確かに継承であれば、血縁関係がなくても成立しているように見える。
「世襲的でないといっても、聖職者や団体の紋章を除外する理由にはなっていないというのも事実よ。教区長や学長が個人的に使っていた紋章を、その地位を引き継いだ人が使うことも許容されていたの」
「仮にそうだとしても、そういう使い方は比較的、新しく定義されたものなんじゃないですか? 中世の貴族の文化を、貴族ではない人々がすぐに取り入れられるとは思えないです」
「1198年に即位した教皇インノケンティウス三世は自分の紋章を使っているわ。聖職者は比較的早い段階から、紋章を取り入れていたと考えられるんじゃないかしら」
「では団体の紋章は?」
「最古の団体の紋章である、イングランド服地組合の紋章が承認されたのは1438年よ。団体の紋章の利用は確かに遅いかも知れないわね」
「それでも十五世紀前半には認められていたわけですね」
「そういうことよ。紋章の定義としては同一紋章の禁止と世襲的な相続は確かに重要ね。でも、紋章の使用に階級の柵は無かったの。
1180年頃には女性、
1200年頃には聖職者、
1220年頃には都市貴族や市民、
1230年頃には職人、
12世紀末以降には都市、
1240年頃には職業組合、
13世紀末以降には市民団体と宗教団体、
こうした人々や団体が紋章を世に出しているのよ」
「ということは、一概に貴族だけのものとは言えないわけですね」
「……その通り。……紋章が貴族的で古臭いというイメージは、誤り。……紋章学は万人に開かれたもの」
「イングランドで紋章を管理する公的機関として、紋章院が初めて設立されたのが1484年だから、少なくともそれより前に紋章は既に普及していたといえるわ。確かに紋章の使用者は貴族の割合が多かったけど、他の階級にとっても紋章は意味を持っていたということね」
「それはどうしてでしょうか?」
「紋章の役割が、戦場や馬上槍試合での目印から、自分たちの地位や権威を象徴するものに、時代と共に変わってきたの。そういうふうに考えれば、納得できるんじゃないかしら?」
"紋章の定義は紋章学者の数だけある"という、一条先輩の言葉が脳裏をよぎる。
個人と家門を区別するための紋章こそが本当の紋章であり、その目的に合致しない紋章はルール違反だという原理主義的な考えもあるようだ。

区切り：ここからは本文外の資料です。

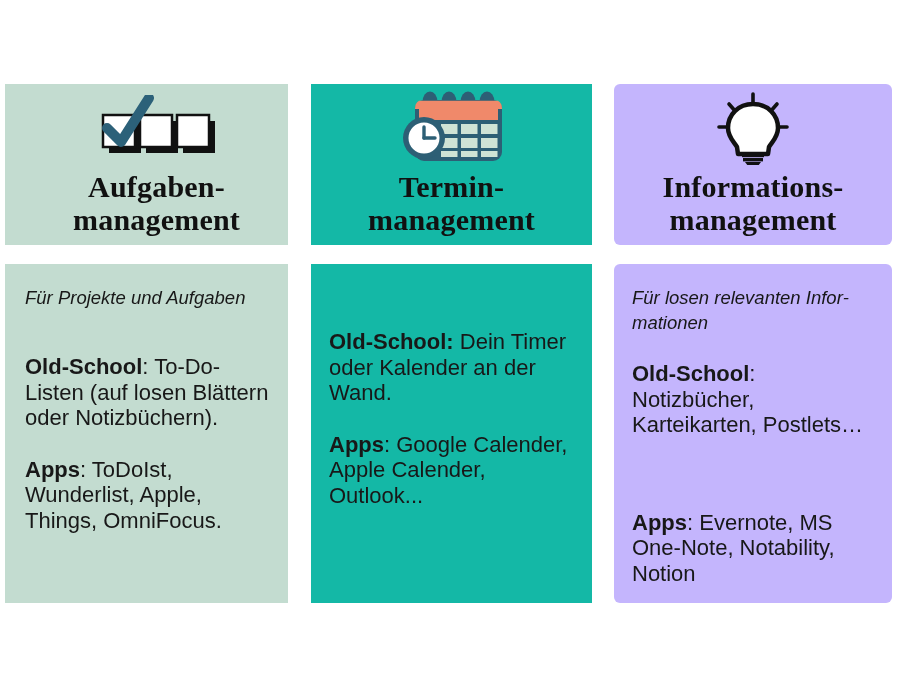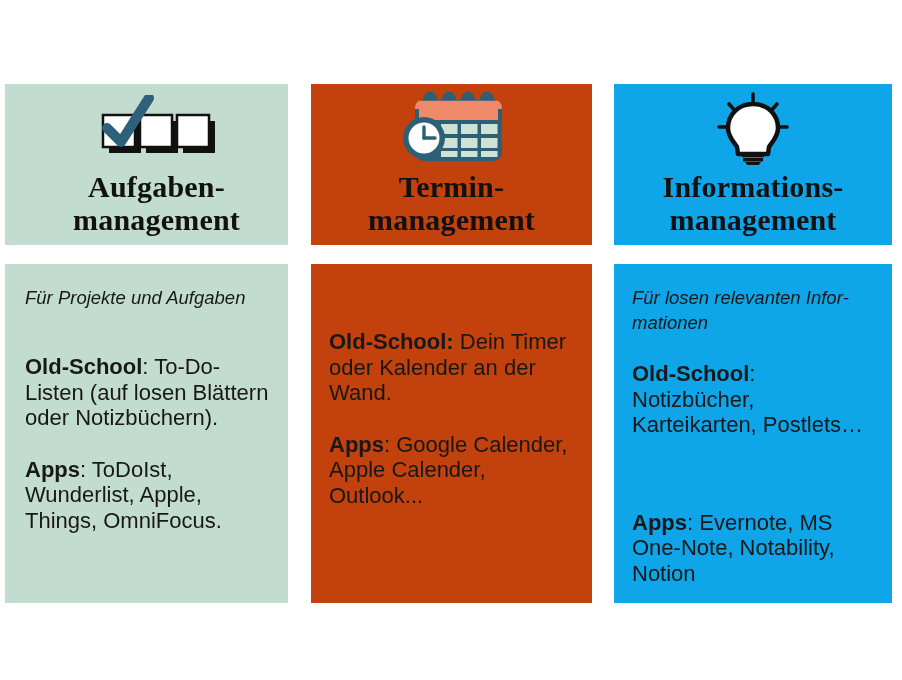--- a/index.html
+++ b/index.html
@@ -79,7 +79,7 @@
 
   
   .bg-green  { background: #c3dcd0; padding-left: 20px; }
-  .bg-blue   { background: #c2410c; }
+  .bg-blue   { background: #14b8a6; }
   .bg-orange { background: #0ea5e9; }
 </style>
 </head>

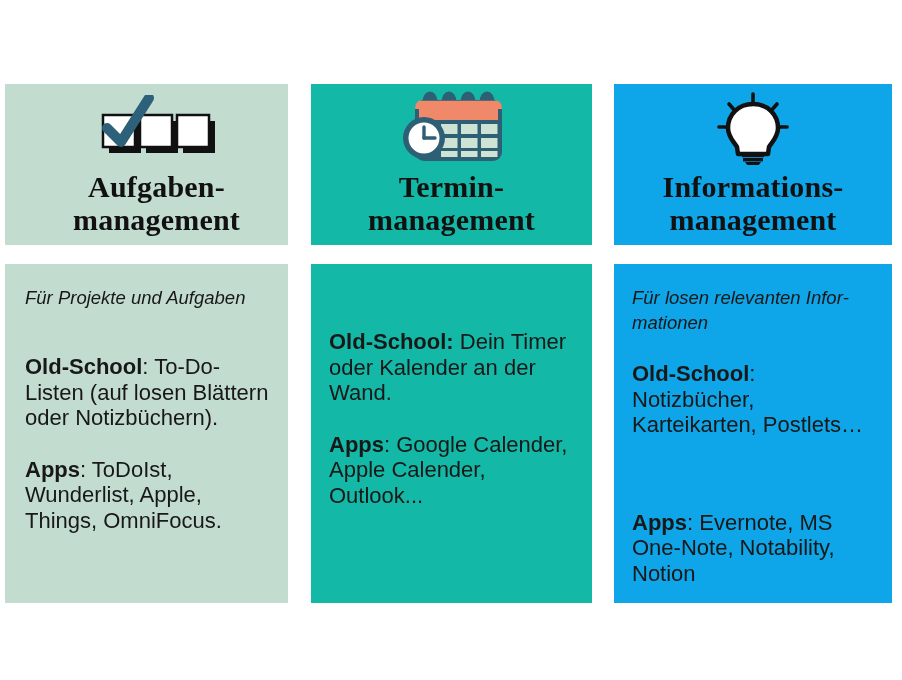--- a/index.html
+++ b/index.html
@@ -80,7 +80,7 @@
   
   .bg-green  { background: #c3dcd0; padding-left: 20px; }
   .bg-blue   { background: #14b8a6; }
-  .bg-orange { background: #0ea5e9; }
+  .bg-orange { background: #c4b5fd; border-radius: 6px; }
 </style>
 </head>
 <body>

だが、現実としては聖職者や団体の紋章も、正式な紋章として用いられていると考えられる。
こうした塩梅は、まさに人それぞれの考え方によって異なるものなのだろう。
紋章の厳密な定義に対して、一条先輩の言う紋章の原則は、比較的、緩い立場に位置するようだ。
「……元々の定義として、紋章は世襲的であることが条件。……しかし、時代とともに紋章のあり方も変わった。……そして、紋章そのものも」
エリス会長が微かな声で言う。
「……紋章は進化し続けている。……騎士の時代から、今日まで」
「そういうこと! エリスちゃんの言う通りね。紋章は突然、湧いて出てきたわけじゃないの。時とともに育まれてきた文化だといえるわ。だから、その歴史的な経緯を知れば、理解が深まるはずよ」
「ただ単に、今、認められている作法を知るだけではいけないってことですね」
どうやら紋章は奥が深いようだ。
僕は一条先輩に同意して、次の説明に移ってくれるように願い出た。